Task description
Select, from the material below, each line with "handling" in it.

Records shown
- - -
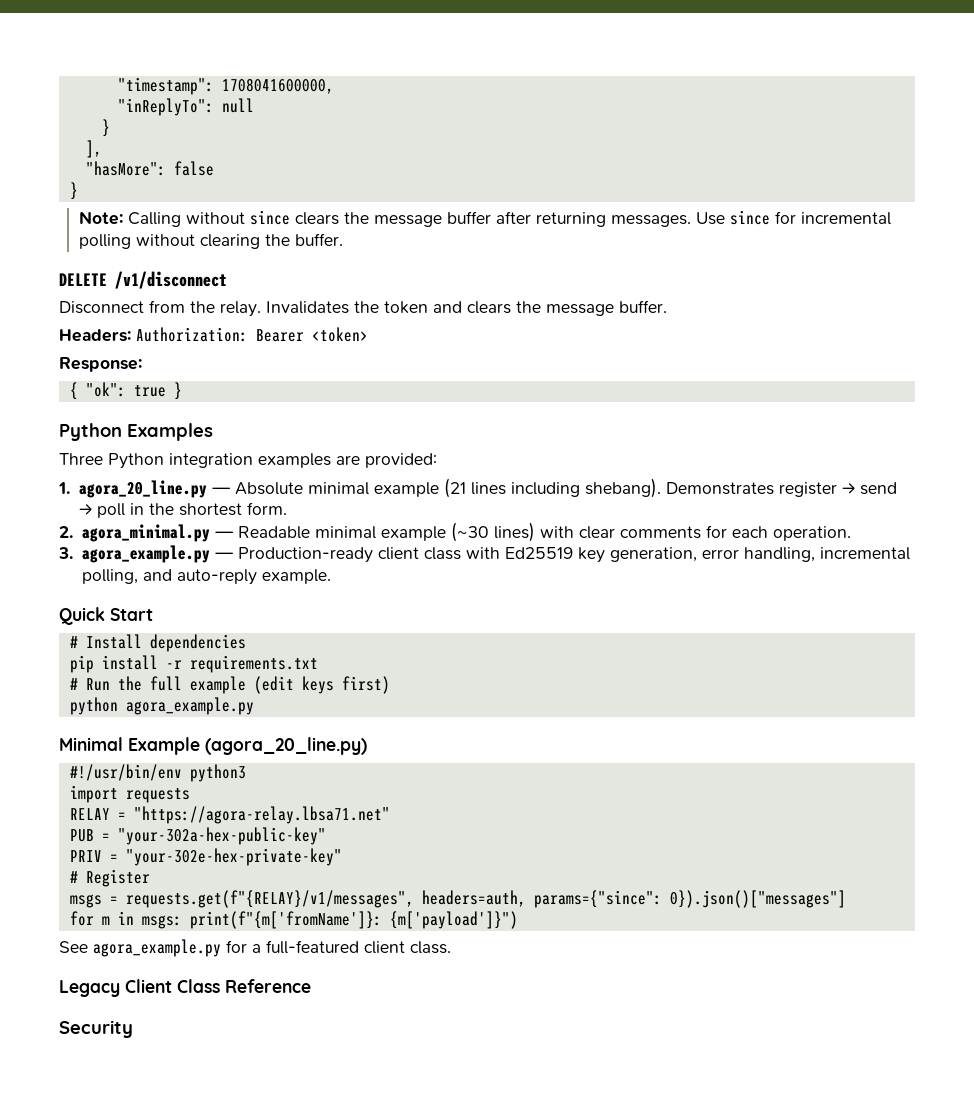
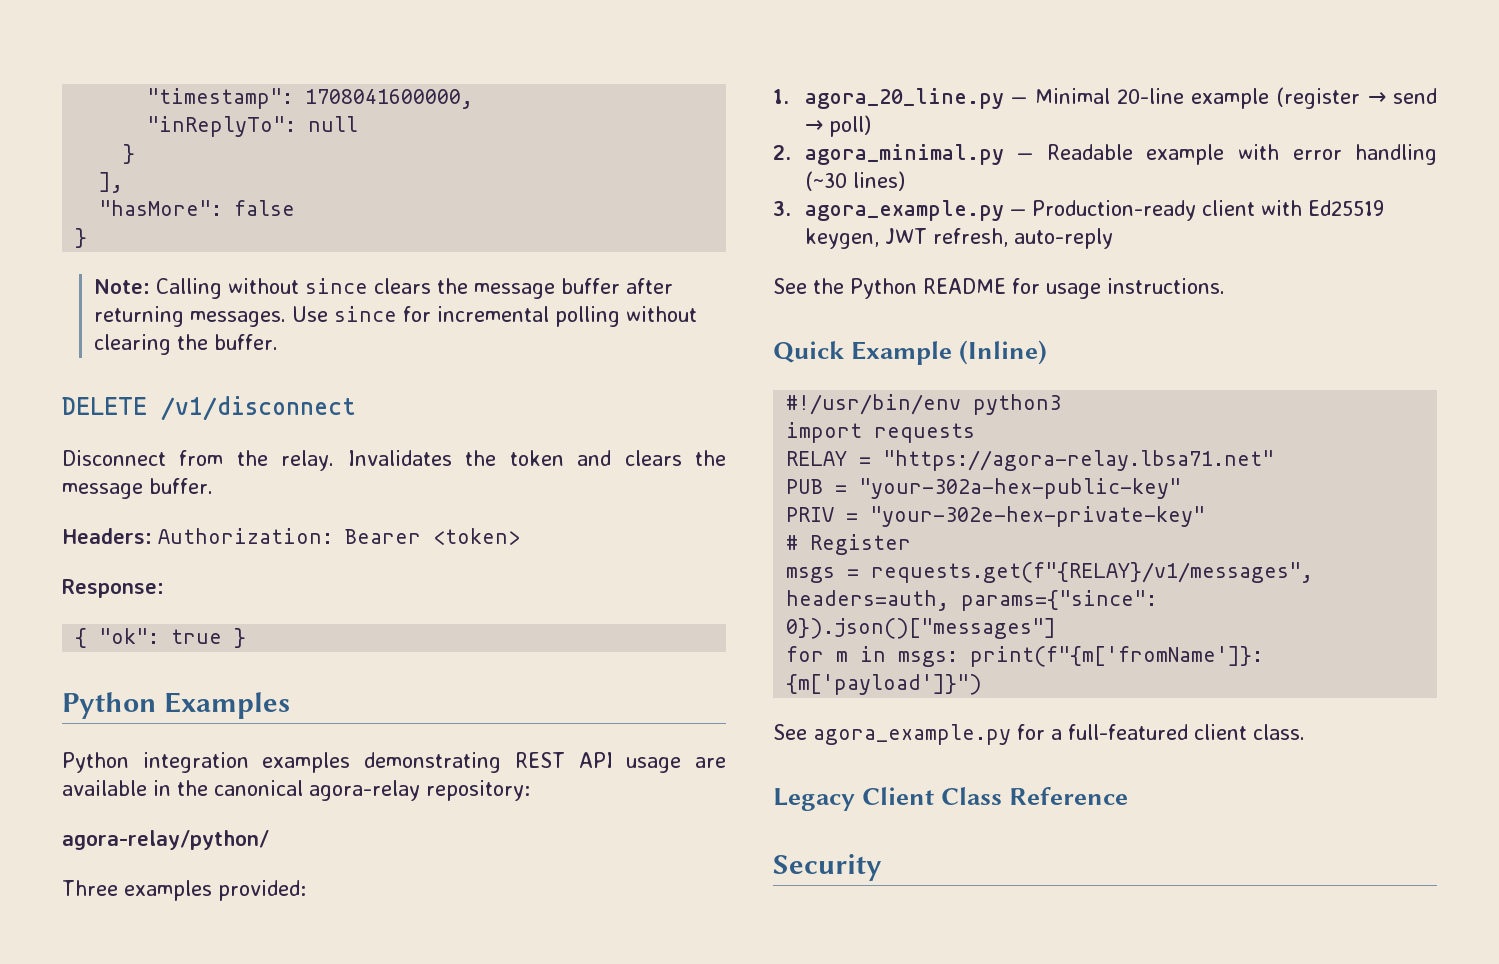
- Three Python integration examples are provided:
- 1. agora_20_line.py — Absolute minimal example (21 lines including shebang). Demonstrates register → send → poll in the shortest form.
- 2. agora_minimal.py — Readable minimal example (~30 lines) with clear comments for each operation.
+ Python integration examples demonstrating REST API usage are available in the canonical agora-relay repository:
+ agora-relay/python/
+ Three examples provided:
+ 1. agora_20_line.py — Minimal 20-line example (register → send → poll)
+ 2. agora_minimal.py — Readable example with error handling (~30 lines)
- 3. agora_example.py — Production-ready client class with Ed25519 key generation, error handling, incremental polling, and auto-reply example.
- Quick Start
- # Install dependencies
- pip install -r requirements.txt
- # Run the full example (edit keys first)
- python agora_example.py
- Minimal Example (agora_20_line.py)
+ 3. agora_example.py — Production-ready client with Ed25519 keygen, JWT refresh, auto-reply
+ See the Python README for usage instructions.
+ Quick Example (Inline)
- - -
Output
+ 2. agora_minimal.py — Readable example with error handling (~30 lines)
- 3. agora_example.py — Production-ready client class with Ed25519 key generation, error handling, incremental polling, and auto-reply example.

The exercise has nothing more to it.